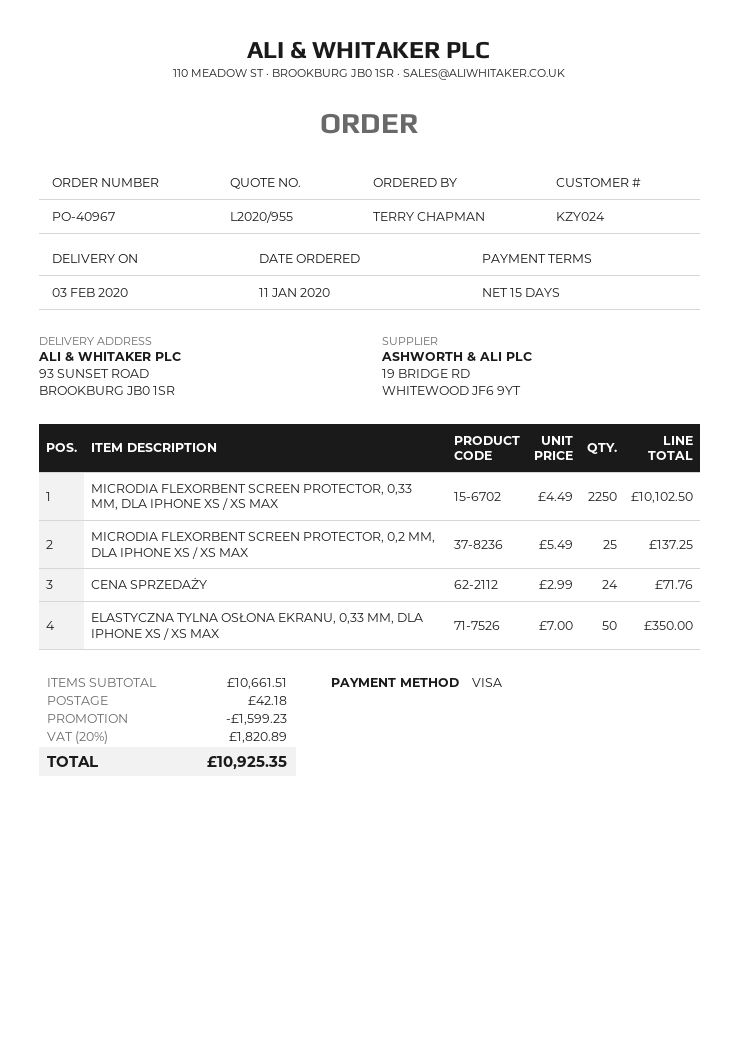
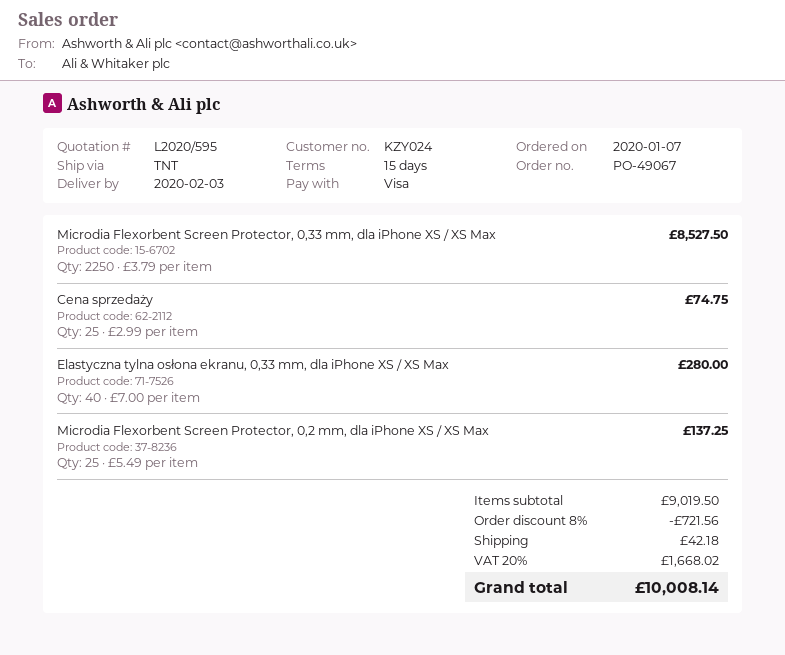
quote number: L2020/955 -> L2020/595
order number: PO-40967 -> PO-49067
order date: 2020-01-11 -> 2020-01-07
MICRODIA FLEXORBENT SCREEN PROTECTOR, 0,33 MM, DLA IPHONE XS / XS MAX: 2250 x 4.49 = 10102.50 -> 2250 x 3.79 = 8527.50
CENA SPRZEDAŻY: 24 x 2.99 = 71.76 -> 25 x 2.99 = 74.75
ELASTYCZNA TYLNA OSŁONA EKRANU, 0,33 MM, DLA IPHONE XS / XS MAX: 50 x 7.00 = 350.00 -> 40 x 7.00 = 280.00
subtotal: 10661.51 -> 9019.50
discount: 1599.23 -> 721.56
tax: 20% = 1820.89 -> 20% = 1668.02
total: 10925.35 -> 10008.14

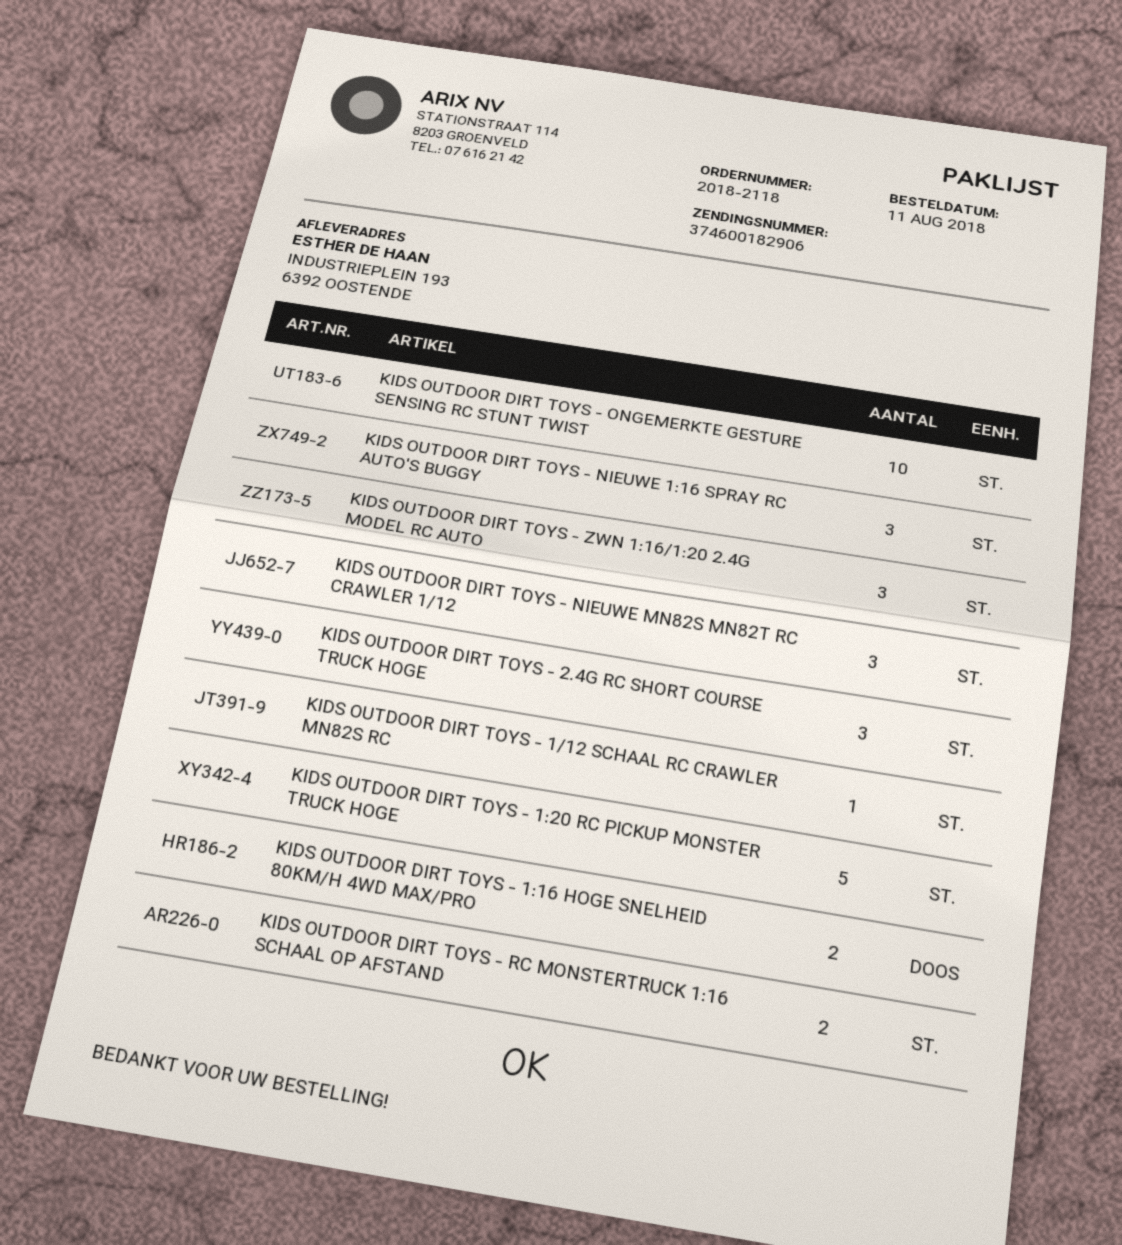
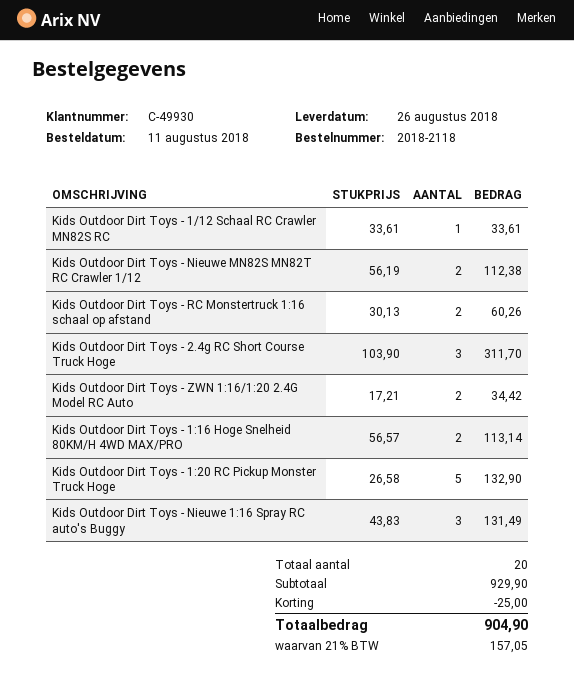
KIDS OUTDOOR DIRT TOYS - ONGEMERKTE GESTURE SENSING RC STUNT TWIST: 10 -> none
KIDS OUTDOOR DIRT TOYS - ZWN 1:16/1:20 2.4G MODEL RC AUTO: 3 -> 2
KIDS OUTDOOR DIRT TOYS - NIEUWE MN82S MN82T RC CRAWLER 1/12: 3 -> 2

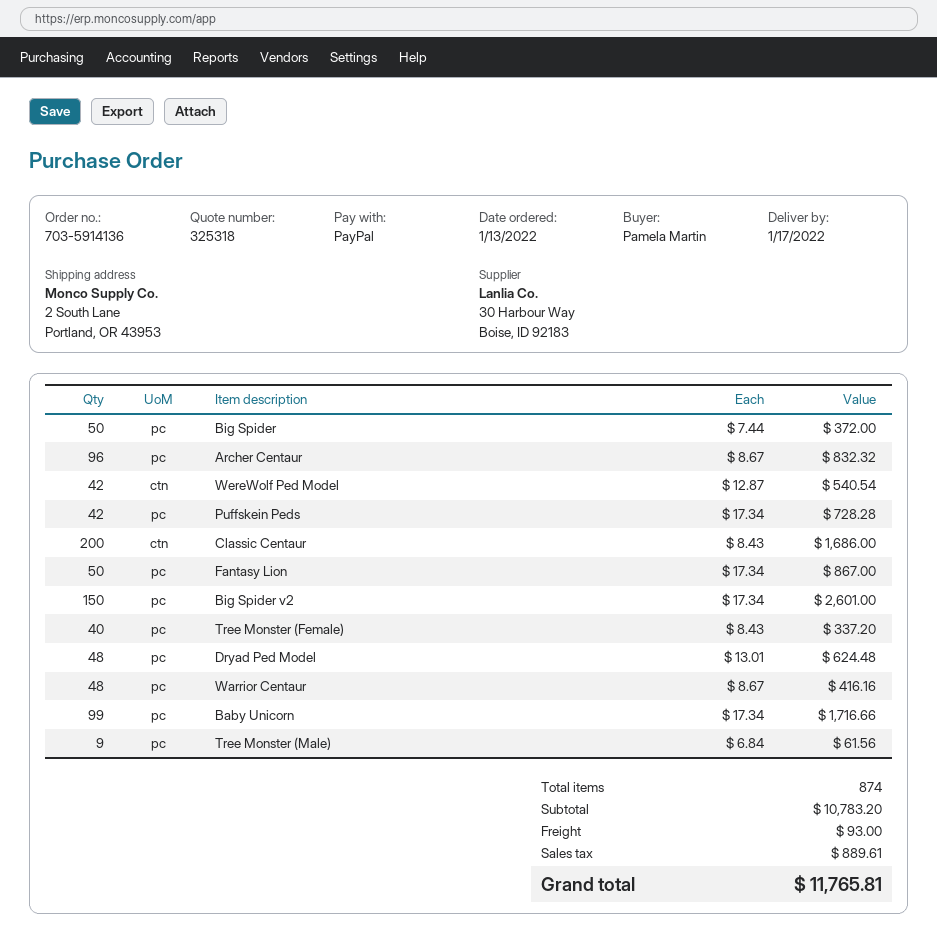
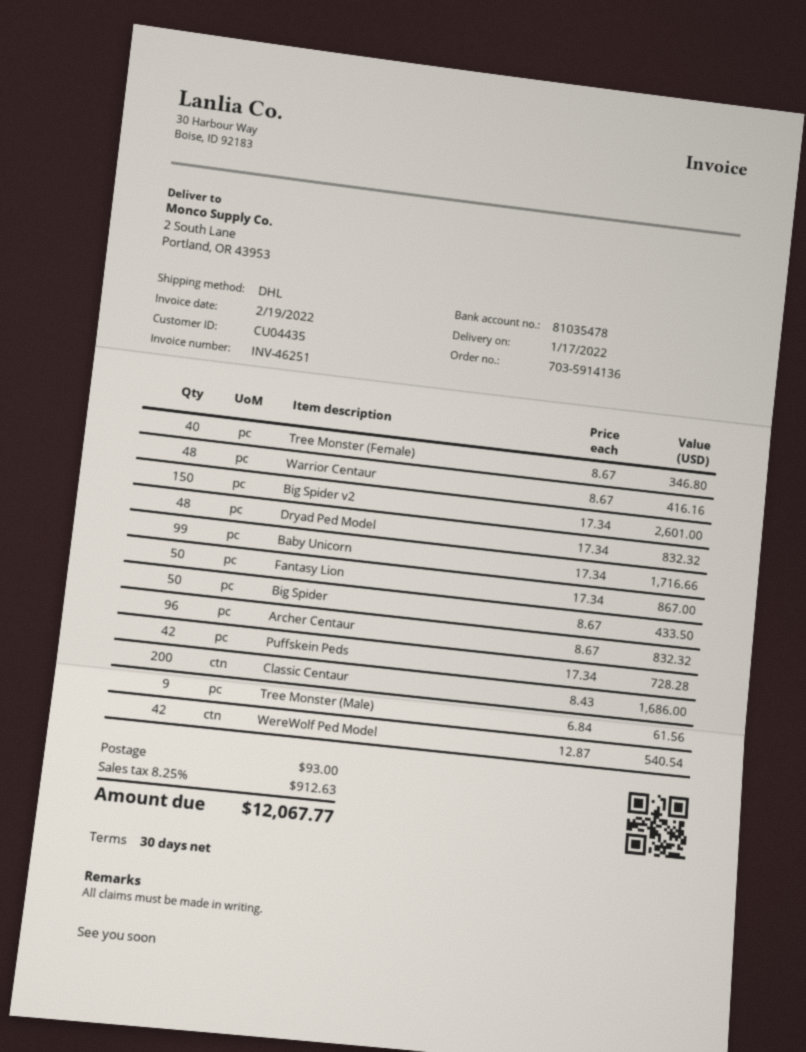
Big Spider: 50 x 7.44 = 372.00 -> 50 x 8.67 = 433.50
Tree Monster (Female): 40 x 8.43 = 337.20 -> 40 x 8.67 = 346.80
Dryad Ped Model: 48 x 13.01 = 624.48 -> 48 x 17.34 = 832.32
tax: 889.61 -> 912.63
total: 11765.81 -> 12067.77

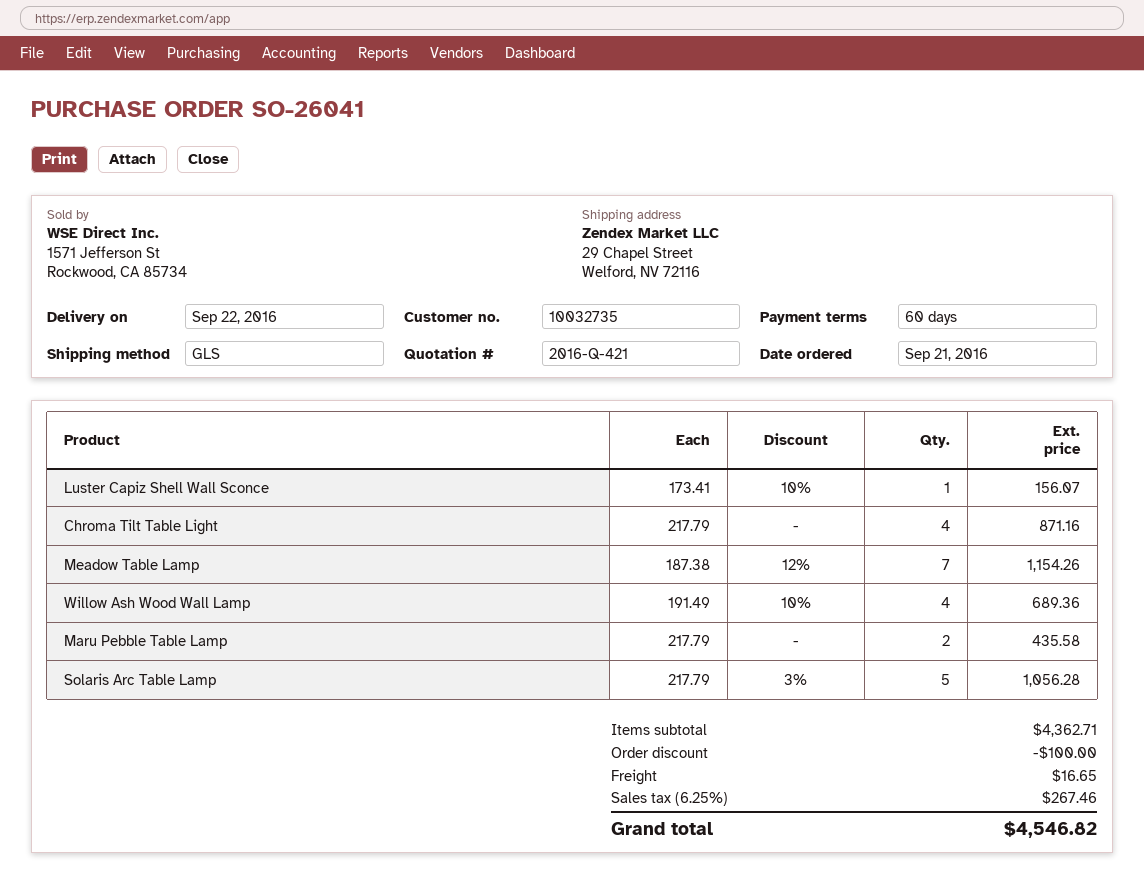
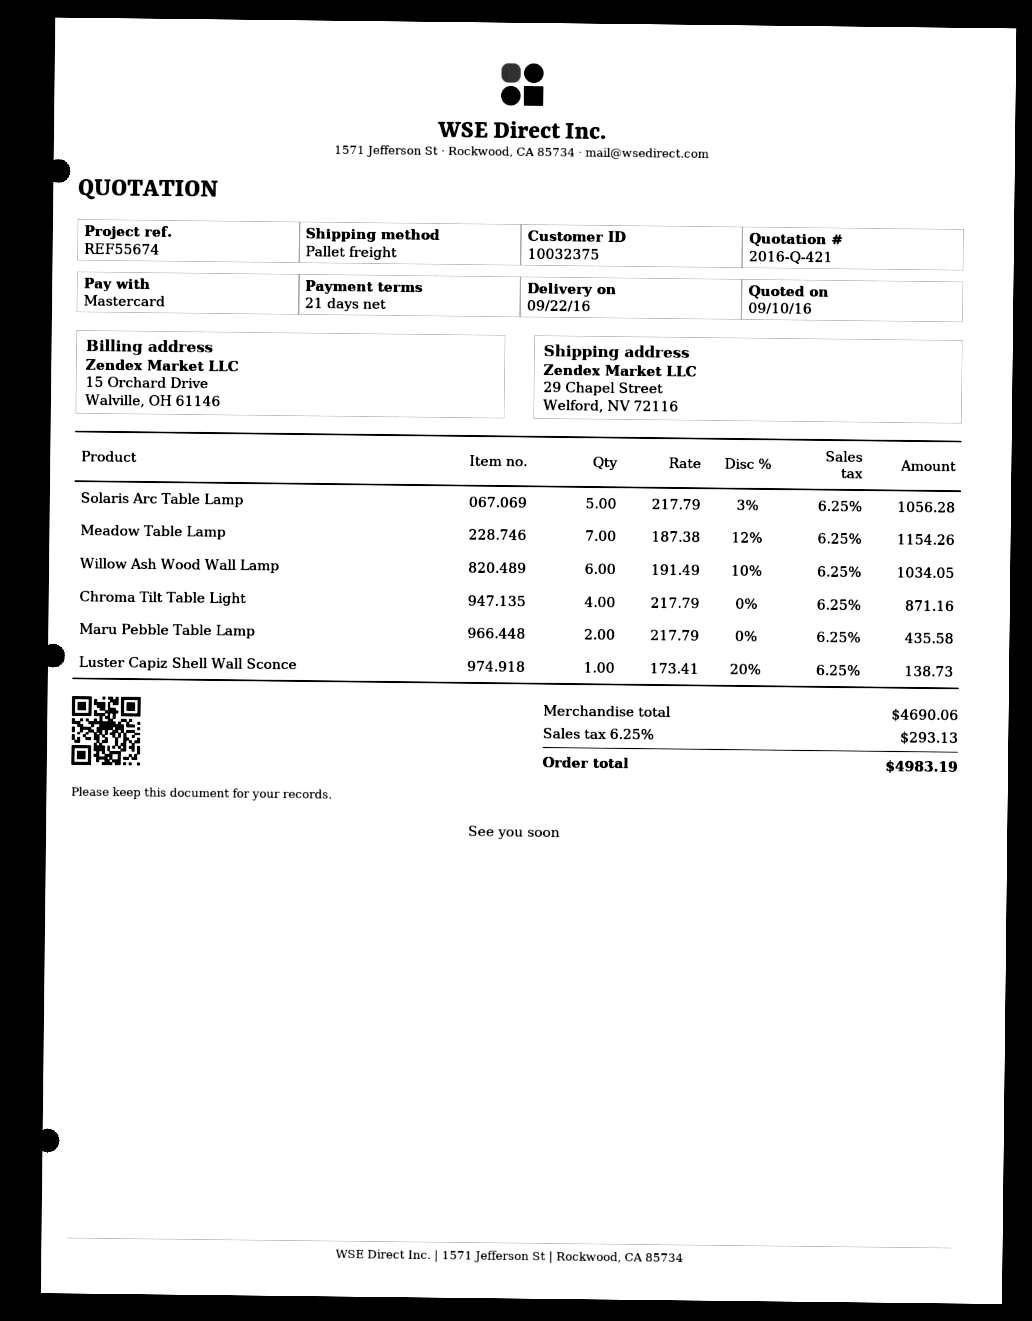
payment terms: 60 days -> 21 days
customer number: 10032735 -> 10032375
shipping method: GLS -> pallet freight
Luster Capiz Shell Wall Sconce: 1 x 173.41 - 10% = 156.07 -> 1 x 173.41 - 20% = 138.73
Willow Ash Wood Wall Lamp: 4 x 191.49 - 10% = 689.36 -> 6 x 191.49 - 10% = 1034.05
subtotal: 4362.71 -> 4690.06
discount: 100.00 -> none
shipping: 16.65 -> none
tax: 6.25% = 267.46 -> 6.25% = 293.13
total: 4546.82 -> 4983.19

» TASK DETAILS: Write the lines out again exactly, from the one containing "shipping: 16.65 -> none" through the last line of the records, and include no other lines.

» EXERCISE OUTPUT:
shipping: 16.65 -> none
tax: 6.25% = 267.46 -> 6.25% = 293.13
total: 4546.82 -> 4983.19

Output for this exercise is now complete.